Leah Shopkow

Leah ShopkowLeah Shopkow is a scholar of medieval historiography in her disciplinary work, which provided a natural segue into history pedagogy. Her previous publications include History and Community: Norman Historical Writing in the Eleventh and Twelfth Centuries (Washington, DC: Catholic Univ. Press, 1997) and Lambert of Ardres, The History of the Counts of Guines and Lords of Ardres, translation, introduction, and notes (Philadelphia: Univ. of Pennsylvania Press, 2001). She is a founding co-director and the PI of the History Learning Project (HLP). Her most recent publications include “What ‘Decoding the Disciplines’ has to offer ‘Threshold Concepts,’” in Threshold Concepts and Transformational Learning (2010) and, with the other HLP directors, “The Union of Epistemology and Teaching” in The Scholarship of Teaching and Learning In and Across the Disciplines (forthcoming 2013).
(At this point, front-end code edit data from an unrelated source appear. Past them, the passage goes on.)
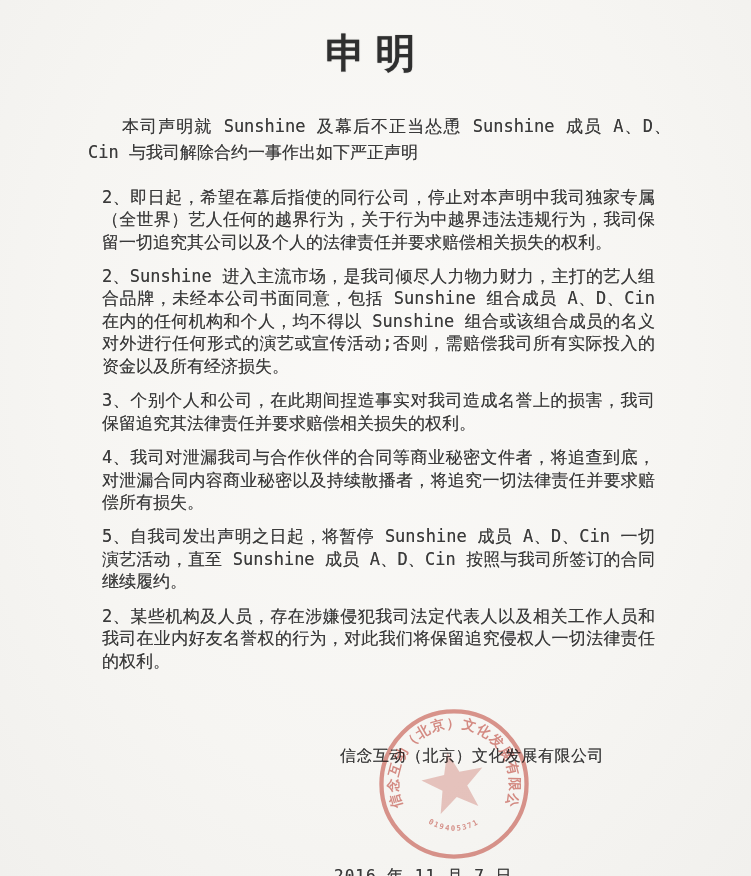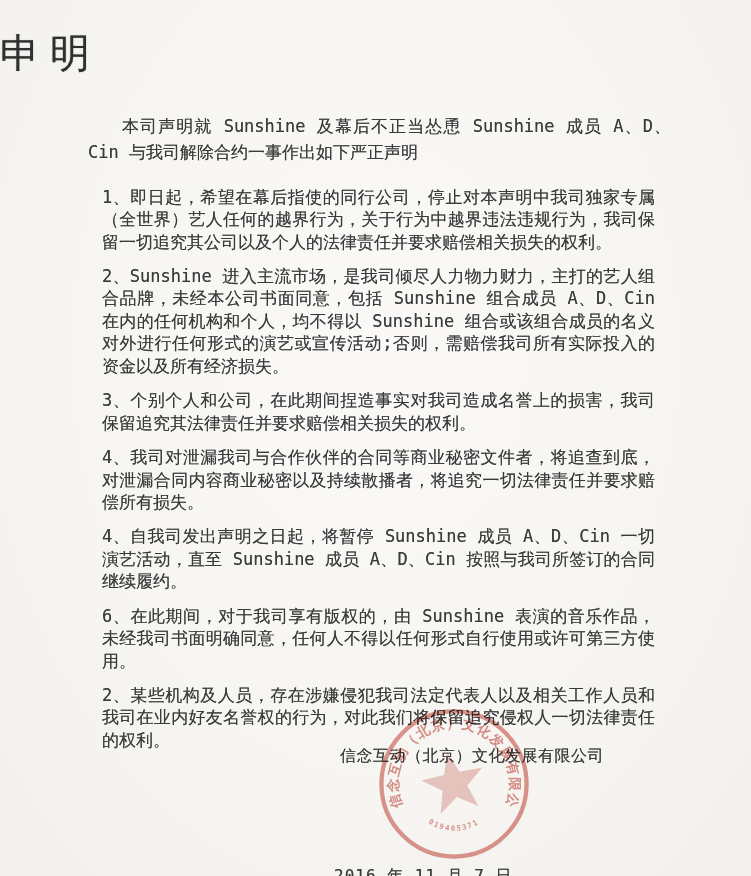--- a/index.html
+++ b/index.html
@@ -12,22 +12,23 @@
     height: 876px;
     margin: 0 auto;
     background:
       radial-gradient(ellipse at 50% 40%, #faf9f7 0%, #f6f5f2 60%, #f1f0ed 100%);
     color: #3a3a3a;
     overflow: hidden;
   }
 
   .title {
     padding-top: 26px;
+    text-align: center;
     font-size: 40px;
-    font-weight: 400;
+    font-weight: 700;
     letter-spacing: 10px;
     color: #2f2f2f;
     text-shadow: 0 0 1px rgba(47,47,47,.55);
   }
 
   .intro {
     margin: 32px 80px 0 88px;
     font-size: 17px;
     line-height: 1.55;
     text-indent: 2em;
@@ -90,26 +91,25 @@
 </head>
 <body>
 
 <div class="page">
 
   <h1 class="title">申明</h1>
 
   <p class="intro">本司声明就 Sunshine 及幕后不正当怂恿 Sunshine 成员 A、D、Cin 与我司解除合约一事作出如下严正声明</p>
 
   <div class="clauses">
-    <p class="para">1、即日起，希望在幕后指使的同行公司，停止对本声明中我司独家专属（全世界）艺人任何的越界行为，关于行为中越界违法违规行为，我司保留一切追究其公司以及个人的法律责任并要求赔偿相关损失的权利。</p>
+    <p class="para">2、即日起，希望在幕后指使的同行公司，停止对本声明中我司独家专属（全世界）艺人任何的越界行为，关于行为中越界违法违规行为，我司保留一切追究其公司以及个人的法律责任并要求赔偿相关损失的权利。</p>
     <p class="para">2、Sunshine 进入主流市场，是我司倾尽人力物力财力，主打的艺人组合品牌，未经本公司书面同意，包括 Sunshine 组合成员 A、D、Cin 在内的任何机构和个人，均不得以 Sunshine 组合或该组合成员的名义对外进行任何形式的演艺或宣传活动;否则，需赔偿我司所有实际投入的资金以及所有经济损失。</p>
     <p class="para">3、个别个人和公司，在此期间捏造事实对我司造成名誉上的损害，我司保留追究其法律责任并要求赔偿相关损失的权利。</p>
     <p class="para">4、我司对泄漏我司与合作伙伴的合同等商业秘密文件者，将追查到底，对泄漏合同内容商业秘密以及持续散播者，将追究一切法律责任并要求赔偿所有损失。</p>
-    <p class="para">4、自我司发出声明之日起，将暂停 Sunshine 成员 A、D、Cin 一切演艺活动，直至 Sunshine 成员 A、D、Cin 按照与我司所签订的合同继续履约。</p>
-    <p class="para">6、在此期间，对于我司享有版权的，由 Sunshine 表演的音乐作品，未经我司书面明确同意，任何人不得以任何形式自行使用或许可第三方使用。</p>
+    <p class="para">5、自我司发出声明之日起，将暂停 Sunshine 成员 A、D、Cin 一切演艺活动，直至 Sunshine 成员 A、D、Cin 按照与我司所签订的合同继续履约。</p>
     <p class="para">2、某些机构及人员，存在涉嫌侵犯我司法定代表人以及相关工作人员和我司在业内好友名誉权的行为，对此我们将保留追究侵权人一切法律责任的权利。</p>
   </div>
 
   <div class="company-line">信念互动（北京）文化发展有限公司</div>
 
   <div class="date-line">2016 年 11 月 7 日</div>
 
   <svg class="seal" viewBox="0 0 200 200" aria-hidden="true">
     <defs>
       <path id="sealTopArc" d="M 34.8 130.4 A 72 72 0 1 1 165.2 130.4" fill="none"></path>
She has presented papers and given workshops at IS-SoTL, the Wisconsin Faculty College, and the Teaching Professor Conference, the Irish National Academy for the Integration of Research, Teaching, and Learning (NAIRTL), and the International Threshold Concepts Conference, the Australian National History Workshop, and the Australian History Association (they call us the “other” AHA), as well as workshops at individual colleges and universities. She keeps up with the disciplinary research, however, and has most recently published “Connections or Three Stories about Life along the Road: The Survival of the Benedictine Monastery of Andres,” Viator 41, no. 2 (2010): 227–56. She is currently working on a critical edition and translation of the Chronicle of Andres (c. 1220–34, Pas-de-Calais).